*** Task material ***
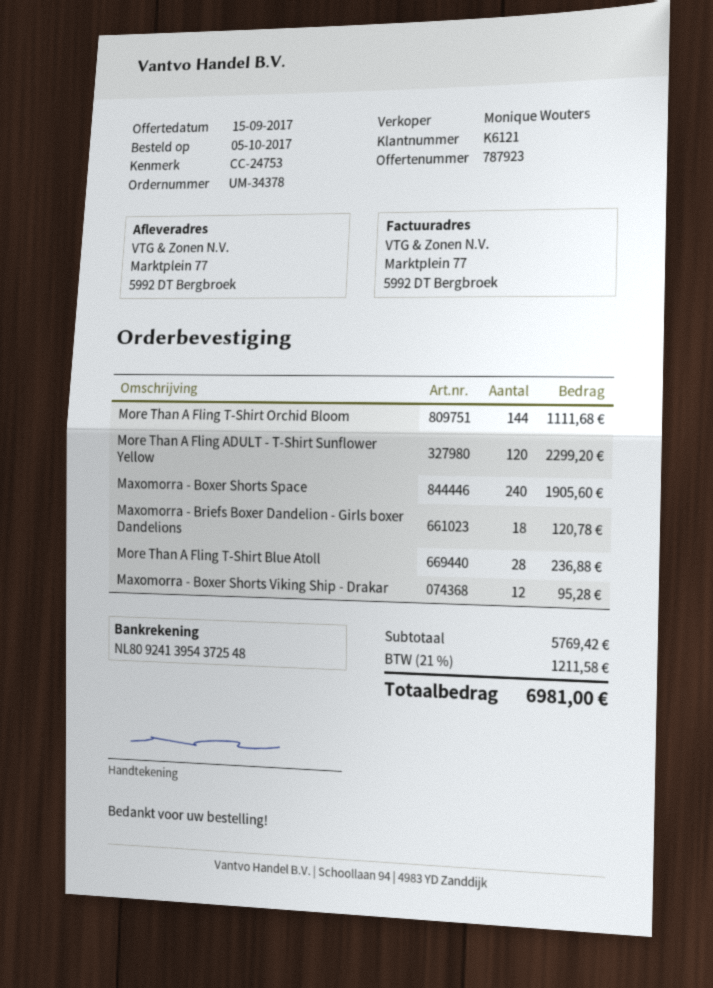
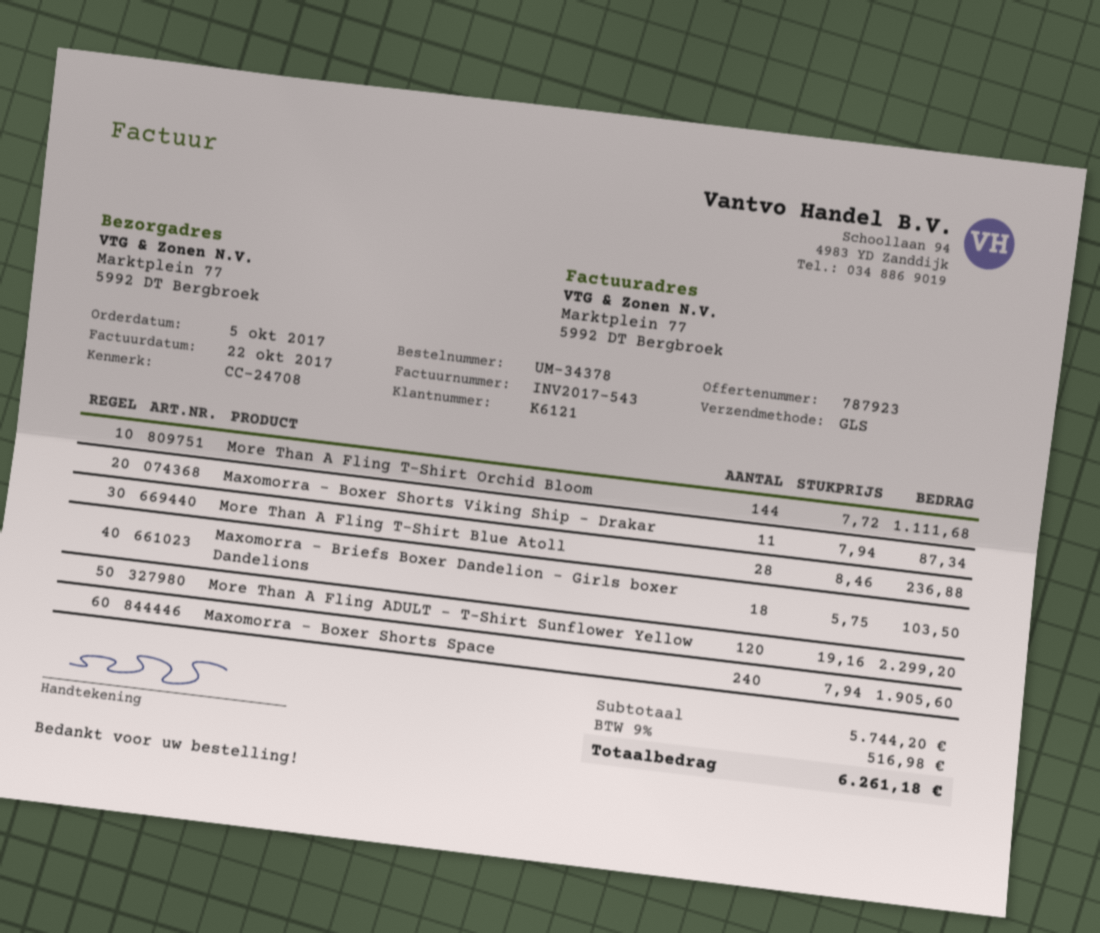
reference: CC-24753 -> CC-24708
Maxomorra - Briefs Boxer Dandelion - Girls boxer Dandelions: 18 for 120.78 -> 18 for 103.50
Maxomorra - Boxer Shorts Viking Ship - Drakar: 12 for 95.28 -> 11 for 87.34
subtotal: 5769.42 -> 5744.20
tax: 21% = 1211.58 -> 9% = 516.98
total: 6981.00 -> 6261.18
***
= What to work on =
Across the data above, how many lines include the word "Boxer"? Give only the count.

= Solution to this exercise =
2